Cheat Sheets - Web Scraping by Tacuma Solomon

Again, laying down another cheat sheet for work I’ve done. This time, for web scraping. A very small compendium, of sorts. Assuming of course, that this is being written in python.

Modules you’ll need:

import requests

Library which allows on to easily send HTTP GET and POST requests.

https://requests.readthedocs.io/en/master/

It’s sessions class is also very useful. It can persist values across requests, and is good for setting default values and adapters.

https://requests.readthedocs.io/en/master/user/advanced/

from urllib.parse import unquote

This was really helpful for removing those pesky %xx characters I would get in strings when trying to build POST requests

https://docs.python.org/3/library/urllib.parse.html#urllib.parse.unquote

from requests.adapters import HTTPAdapter

Just an adapter, a class that allows me to add extra features to a request session, such as Retries.

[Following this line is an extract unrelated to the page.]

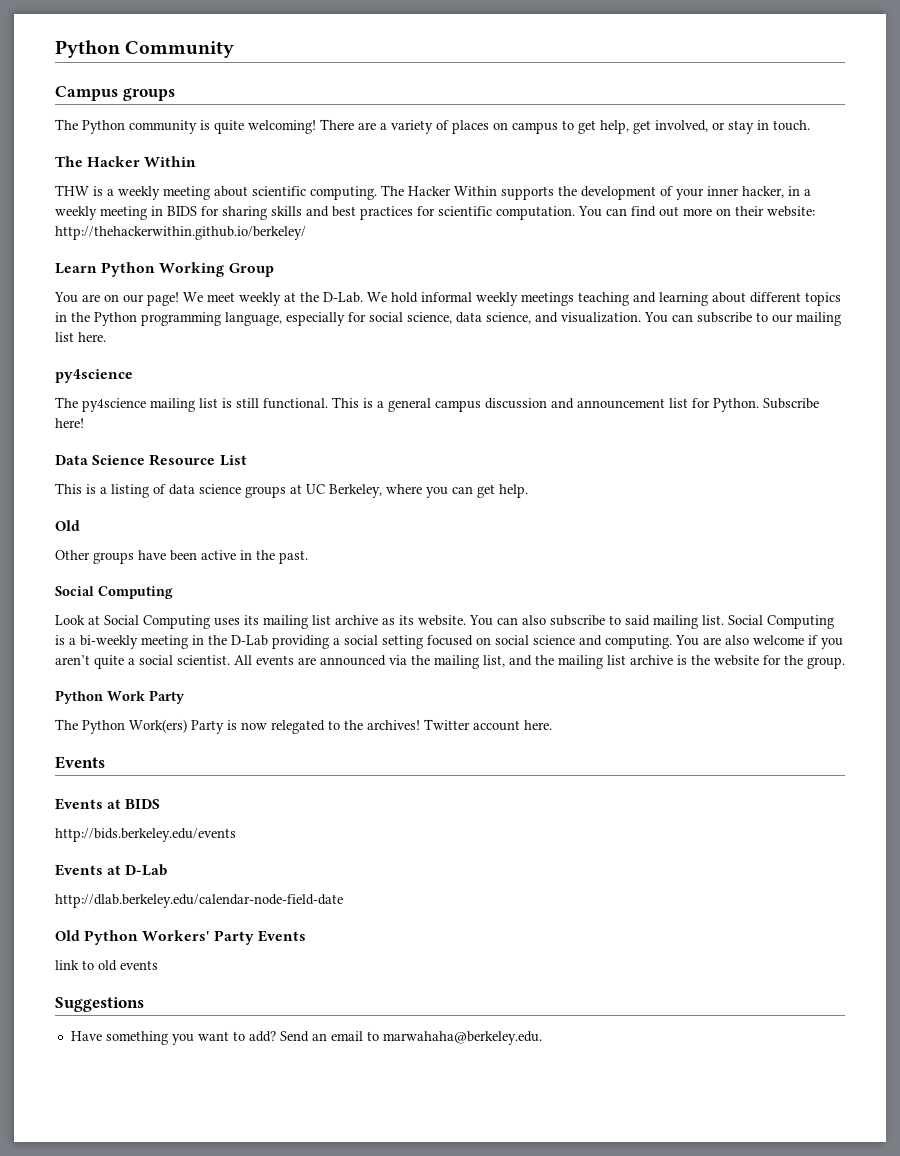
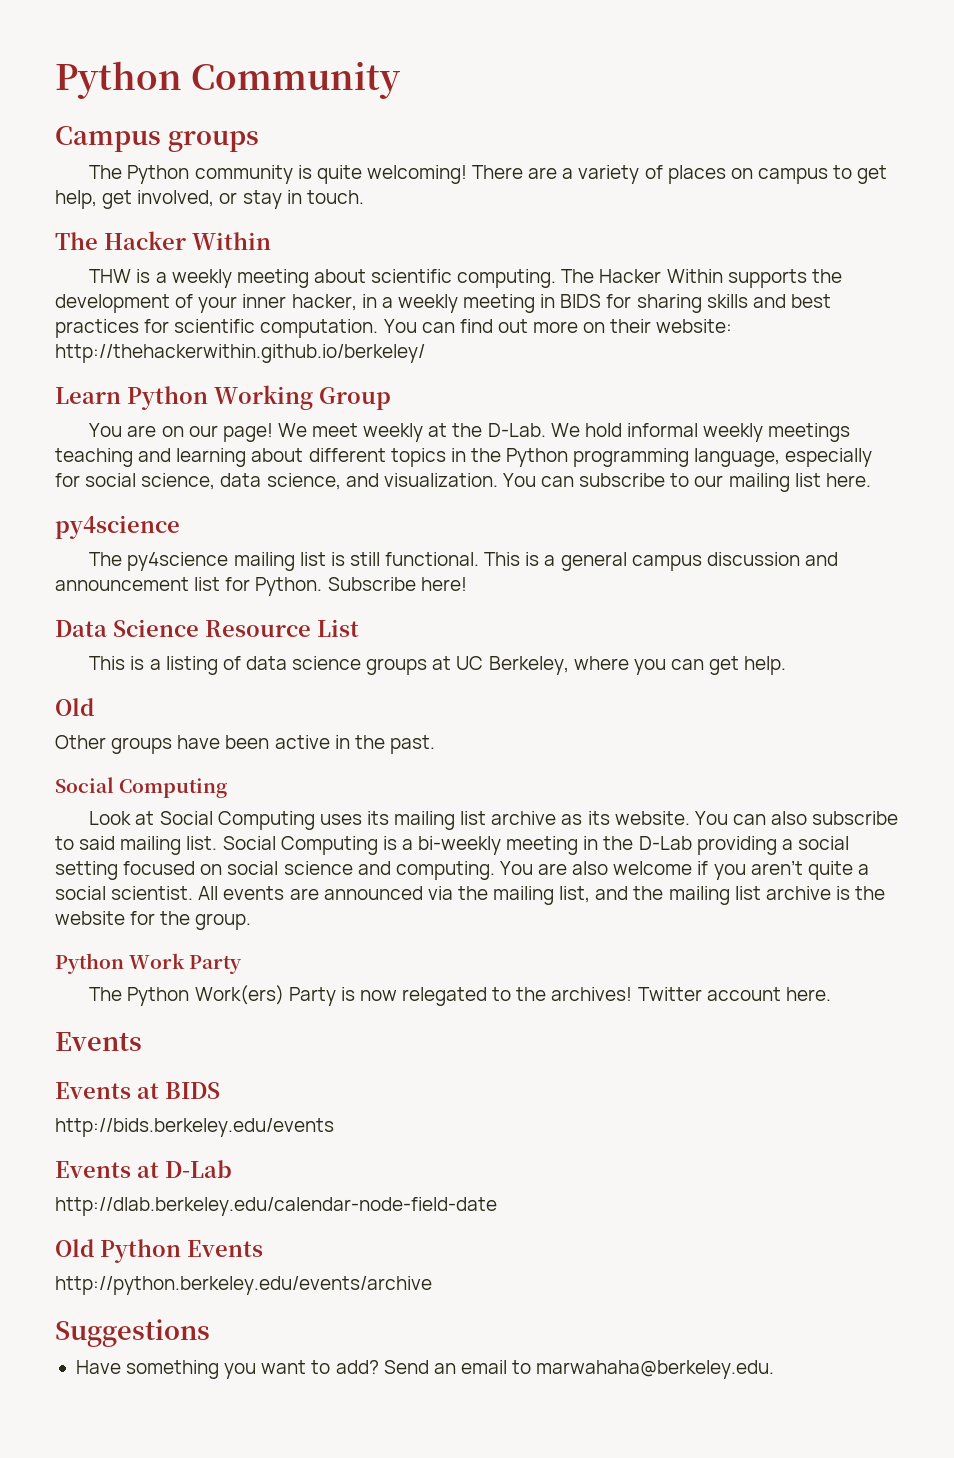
[142,930,306,945] [55,960,158,971] Workers' Party Events // link to old events -> [187,1240,263,1257] [55,1276,432,1295] Events // http://python.berkeley.edu/events/archive

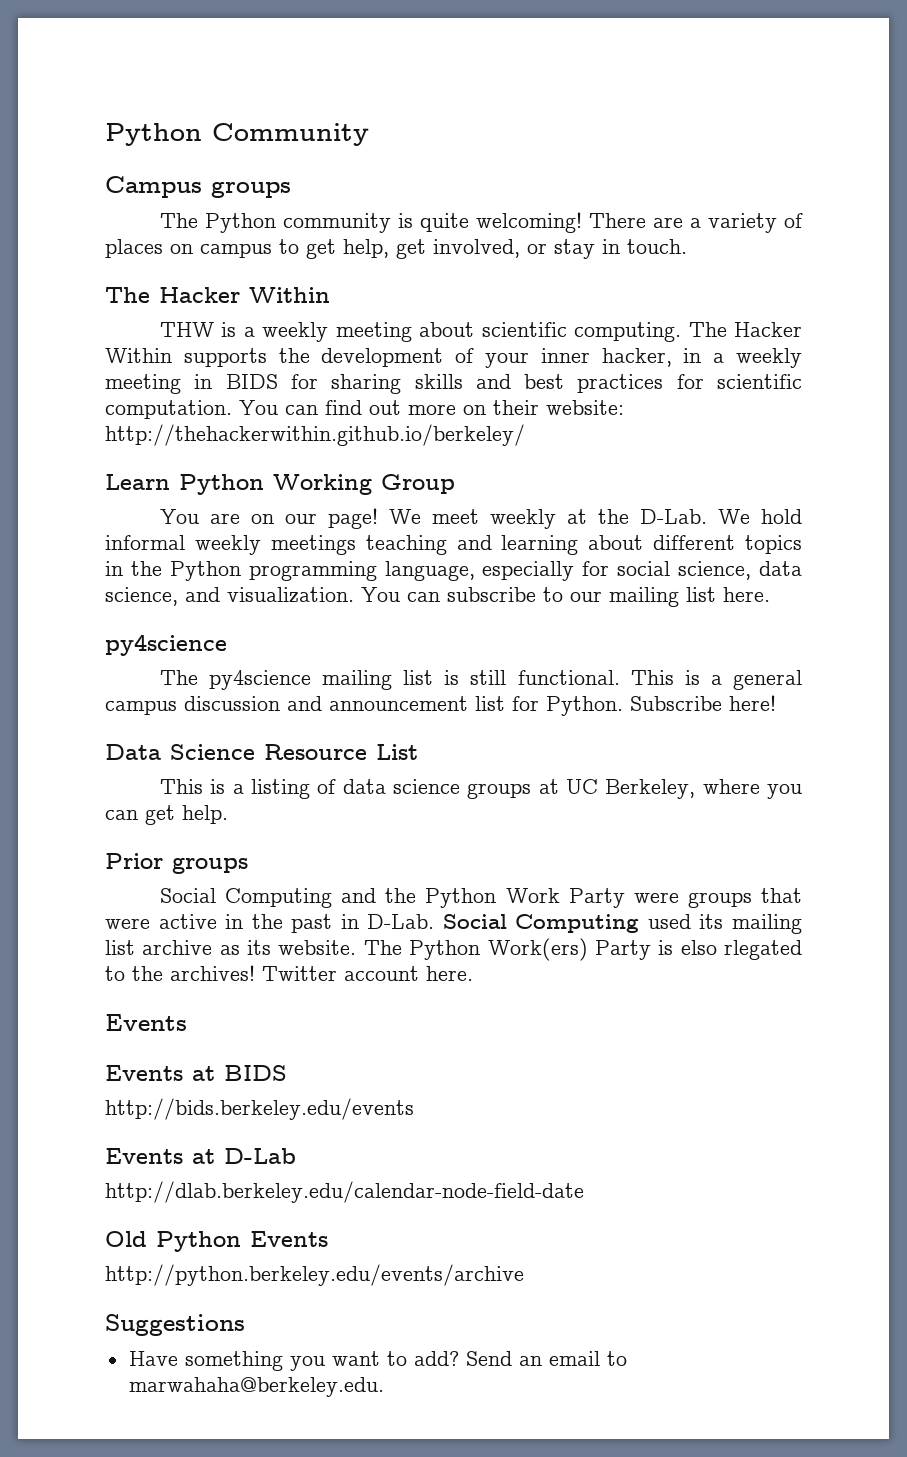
[55,698,94,716] [55,735,435,754] [55,777,228,798] [89,811,362,830] Old // Other groups have been active in the past. // Social Computing // Look at Social Computing uses -> [105,853,248,874] [159,888,803,908] [105,914,691,933] Prior groups // Social Computing and the Python Work Party were groups that were active in the past in D-Lab. Social Computing used
[694,811,899,825] [55,836,849,855] [55,860,869,880] [55,886,886,905] [55,911,252,930] [55,953,243,974] You can also subscribe to said mailing list. Social Computing is a bi-weekly meeting in the D-Lab providing a social setting focused on social science and computing. You are also welcome if you aren’t quite a social scientist. All events are announced via the mailing list, and the mailing list archive is the website for the group. // Python Work Party // -> (357, 947) none
[359,987,488,1006] now relegated -> [680,940,803,960] elso rlegated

https://kite.com/python/docs/requests.adapters.HTTPAdapter

from requests.packages.urllib3.util.retry import Retry

Retried are added to an adapter, and serves as a good way to make your scraper less fragile. Can hit a webpage multiples times before the script fails

https://urllib3.readthedocs.io/en/latest/reference/urllib3.util.html#module-urllib3.util.retry

from time import sleep

Pauses execution of a script. Nothing to see here. Good for creating small delays between requests.

https://www.pythoncentral.io/pythons-time-sleep-pause-wait-sleep-stop-your-code/

from bs4 import BeautifulSoup

And of course, BeautifulSoup. We need the requests library to ping websites and record their responses as text, but BeautifulSoup allows us to efficiently parse the HTTP. Really useful for scraping non-javascript websites.

Example:

soup = BeautifulSoup(response.text, 'html.parser')

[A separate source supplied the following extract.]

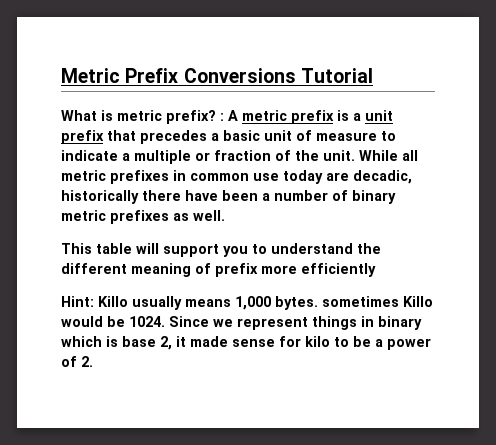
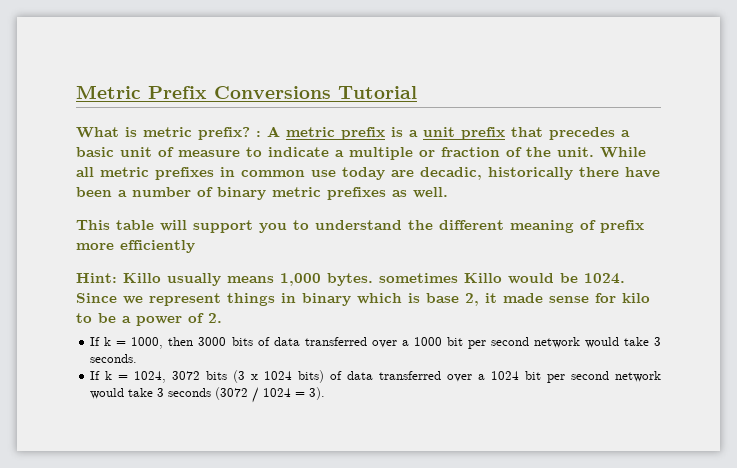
(93, 361) none -> [90,337,661,349] [90,354,138,363] [90,370,661,383] [90,387,326,403] // If k = 1000, then 3000 bits of data transferred over a 1000 bit per second network would take 3 seconds. // If k = 1024, 3072 bits (3 x 1024 bits) of data transferred over a 1024 bit per second network would take 3 seconds (3072 / 1024 = 3).

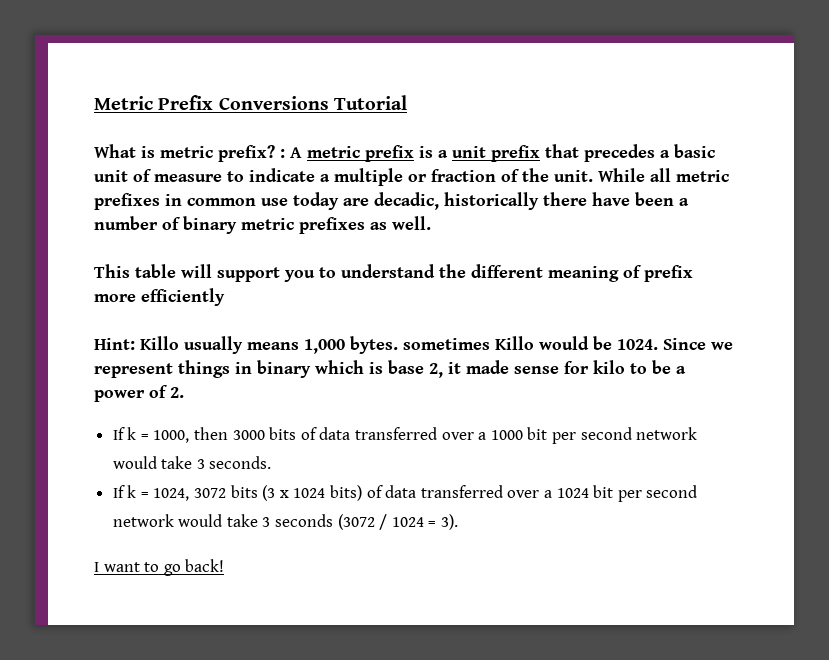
(326, 393) none -> [94,559,225,576] // I want to go back!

https://www.crummy.com/software/BeautifulSoup/bs4/doc/

Copying as Curl Method

This was my general method for scraping data, using Google Chrome.

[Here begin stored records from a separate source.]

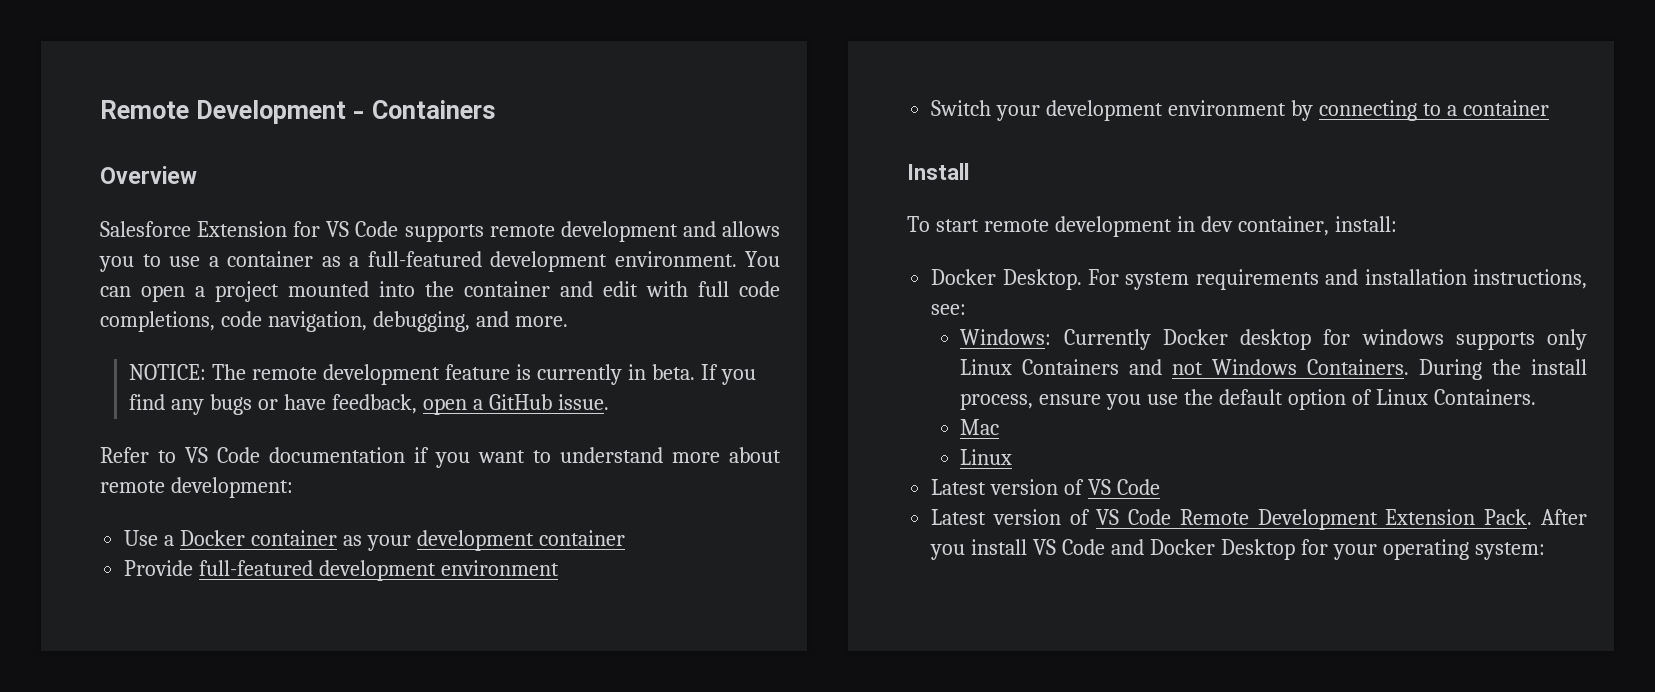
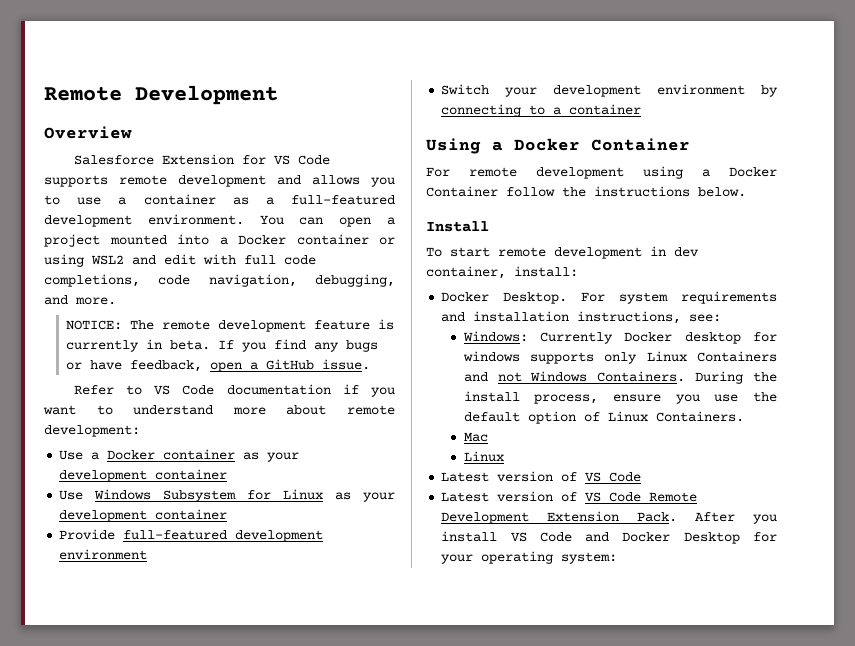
[100,100,496,124] Remote Development - Containers -> [44,85,278,105] Remote Development
[425,281,550,297] the container -> [219,234,395,245] [44,254,124,267] a Docker container or using WSL2
(625, 538) none -> [59,489,395,502] [59,509,228,522] // Use Windows Subsystem for Linux as your development container
(1549, 108) none -> [426,138,690,154] [426,166,777,179] [426,186,746,197] // Using a Docker Container // For remote development using a Docker Container follow the instructions below.

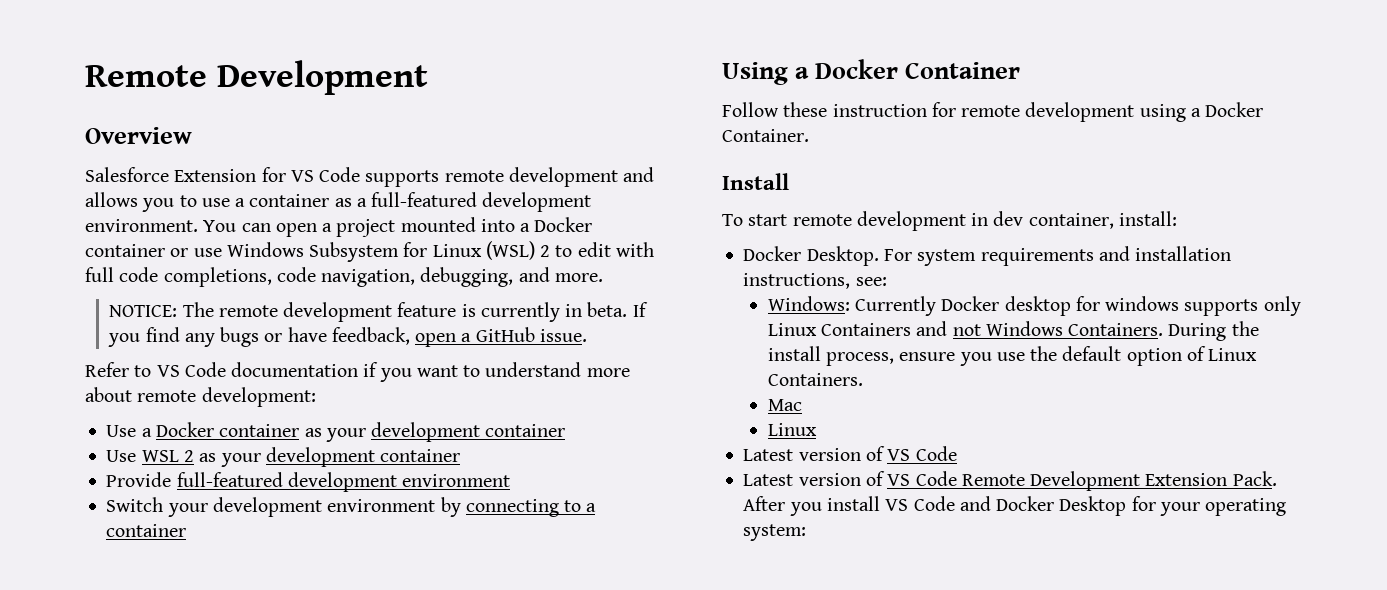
[44,254,156,267] using WSL2 and -> [193,241,573,262] use Windows Subsystem for Linux (WSL) 2 to
[94,489,324,502] Windows Subsystem for Linux -> [141,450,194,462] WSL 2
[426,167,450,177] For -> [722,102,956,117] Follow these instruction for
[426,186,746,197] Container follow the instructions below. -> [722,129,809,142] Container.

If the website is javascript based, I was probably out of luck. Would be time to use Selenium.

If not, and it seems like the table data may be json:

  • Use the network tab in Chrome’s developer tools and search for json files

  • See what you get, see if it matches the page data - This makes for an easy scrape. All we need here is to parse the json without using more advanced tools, eg. Beautiful soup

  • RIght click on the asset and ‘copy as curl’, using your data to build a request. (Probably a GET)

If the table data for a website isn’t json and is mostly html, you will have to:

  • Use the network tab in Chrome’s developer tools and search for html files

  • Find the html that has the data that you want

  • Right click on the asset and ‘copy as curl’, using your data to build a request. (Again, a GET request)

  • There may be times where you may need to make POST requests. To make these requests, you may need to collect more data (form data)

web-scraping-process1.png